If this is meant to reflect their graduation from infantile pop—the video also features gratuitous puking and boobs—it nonetheless provides for the jarring spectacle of a new wave of barely pubescent girls milling around GM Place in homemade Sphynkter T-shirts. Elsewhere, one long-time fan was holding a sign that read "I'm legal now!", but the most shocking indication of the act's longevity came when its baggage was spilled all over the stage by an unruly Nick Carter—now the officially crazy Backstreet Boy—who deviated from the script during a nutty bit of theatre and called A J McLean a "mofo". McLean nervously responded by trying to smooth over the group's recent cabinet shuffle. Just to remind readers: McLean is supposed to be the badass, in the tradition of the Monkees' Mike Nesmith, who some of us will remember removed his wool hat in a shocking act of defiance back in 1967. Moving forward, the New Kids on the Block continued the tradition with the generally stinky-looking Donnie Wahlberg, and then McLean really embraced the role with bouts of alcoholism and satanic facial hair. In the ensuing years, however, the angelic Carter broke ranks and set out in earnest to replace his puppy fat with beer fat. He's the one currently on release from rehab.

In all other ways, the Boys seem to play down their personalities. If it isn't obvious from the depressingly pristine harmonies, the Backstreet Boys are really about assimilation. Brian Littrell is permitted a very small amount of character as the de facto leader, but Christ knows what Howie Dorough and Kevin Richardson do, aside from looking kind of like Jerry Seinfeld and Kevin Pollack, respectively. The Nuremberg-like emergence of the group as it descends an illuminated staircase is plenty impressive, but it renders the actual performance a little anticlimactic. The Backstreet Band let rip a couple of times, notably during the genuinely thrilling climax of "I Still…", the minimalist Jimmy Jam and Terry Lewis funk of "My Beautiful Woman", and, best of all, "As Long as You Love Me", reworked into something resembling Philly soul, if the Stylistics had been fronted by five Fred Willards.

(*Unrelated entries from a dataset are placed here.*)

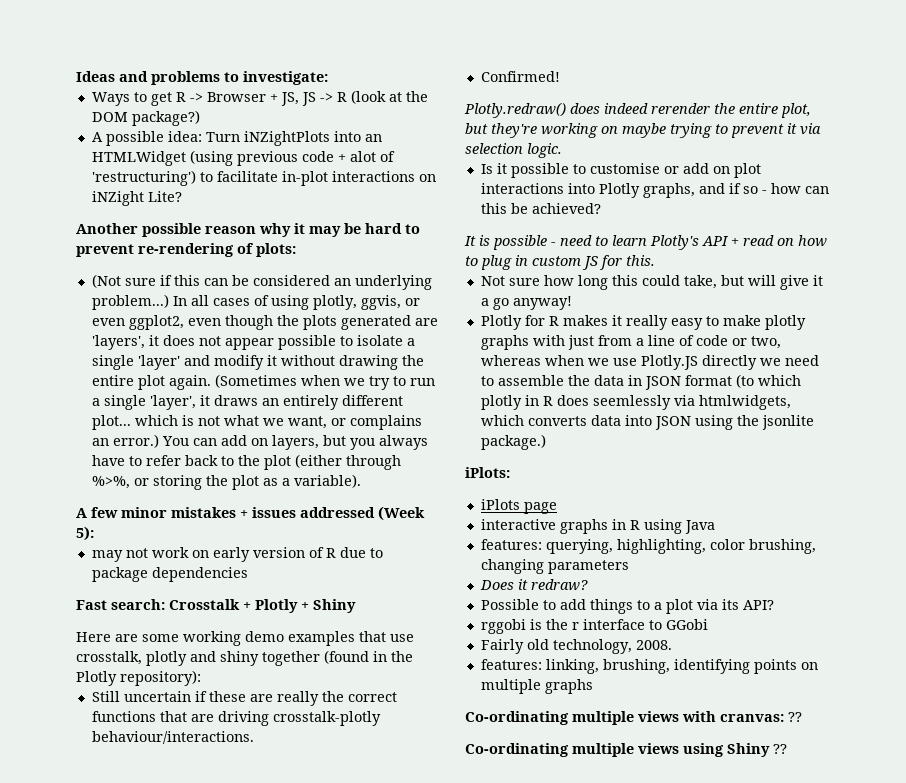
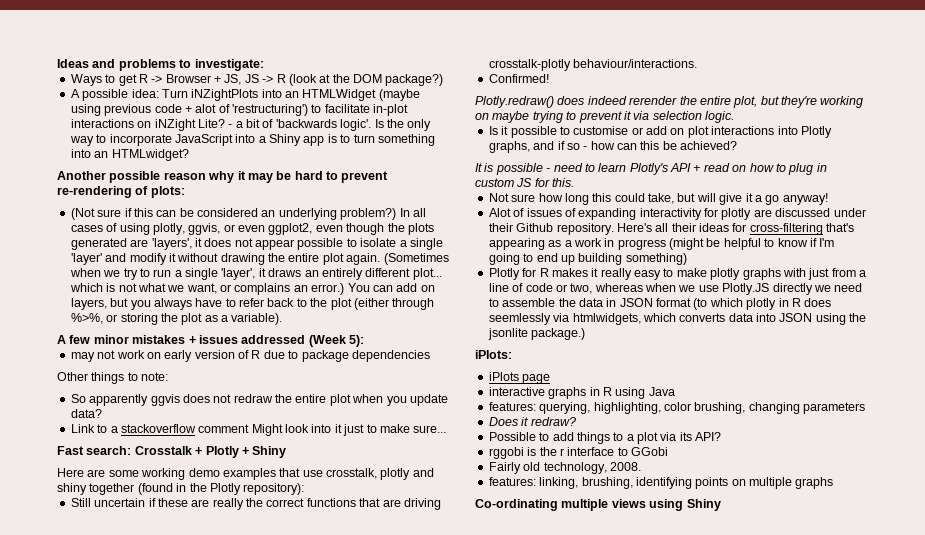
[189,150,233,166] (using -> [378,89,420,101] [70,104,101,116] (maybe using
(182, 196) none -> [228,119,432,131] [69,134,435,146] [70,149,189,161] - a bit of 'backwards logic'. Is the only way to incorporate JavaScript into a Shiny app is to turn something into an HTMLwidget?
[91,294,169,310] problem...) -> [340,208,397,220] problem?)
(248, 574) none -> [57,372,169,384] [70,394,448,406] [70,409,102,418] [70,424,447,436] // Other things to note: // So apparently ggvis does not redraw the entire plot when you update data? // Link to a stackoverflow comment Might look into it just to make sure...
(572, 303) none -> [488,208,866,220] [488,223,855,235] [488,238,835,250] [488,253,687,265] // Alot of issues of expanding interactivity for plotly are discussed under their Github repository. Here's all their ideas for cross-filtering that's appearing as a work in progress (might be helpful to know if I'm going to end up building something)
[465,711,802,725] // Co-ordinating multiple views with cranvas: ?? -> (834, 483) none
[773,744,787,754] ?? -> (721, 505) none

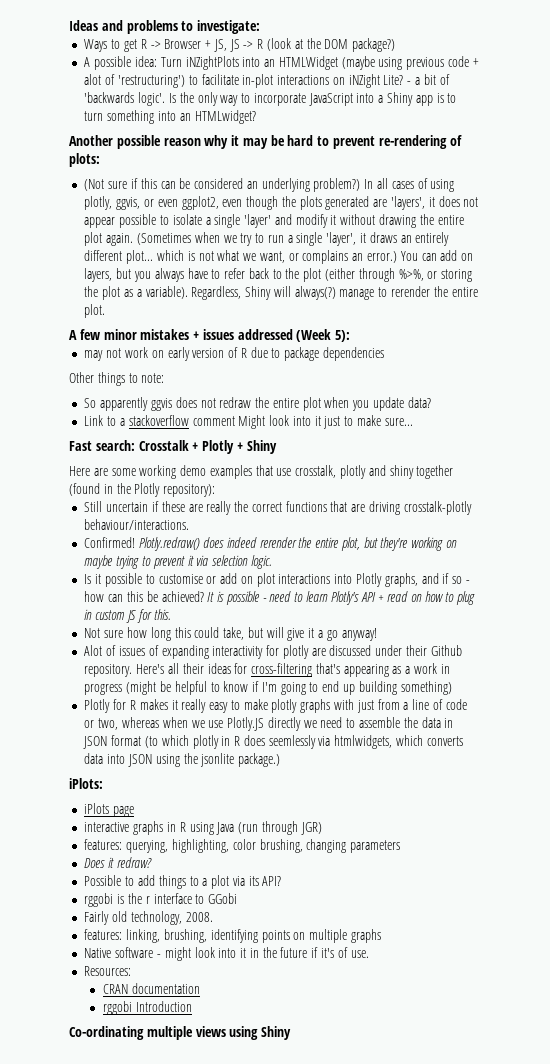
(283, 319) none -> [191,286,478,300] [84,304,106,318] Regardless, Shiny will always(?) manage to rerender the entire plot.
(549, 78) // -> (136, 542) none
(738, 145) // -> (204, 596) none
(675, 391) none -> [238,821,322,835] (run through JGR)
(834, 483) none -> [84,947,369,961] [84,966,132,976] [102,983,200,994] [102,1001,192,1015] // Native software - might look into it in the future if it's of use. // Resources: // CRAN documentation // rggobi Introduction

The night was opened by Kaci Brown, who is a teenage automaton; flashbulbs would doubtless have sent her into a killing frenzy, if anybody had been sufficiently interested to take her picture during the 30-minute set, which included the evening's one Ashlee Simpson snafu. (Nobody seemed to notice.) She was followed by the Click 5, a power-pop five-piece in matching black suits and Beatles haircuts. Their current single, "Just the Girl", is a rewrite of Fountains of Wayne's "Stacy's Mom". It's great. If this is what the evil overlords of tweenie pop have in store for us next, it's okay with me.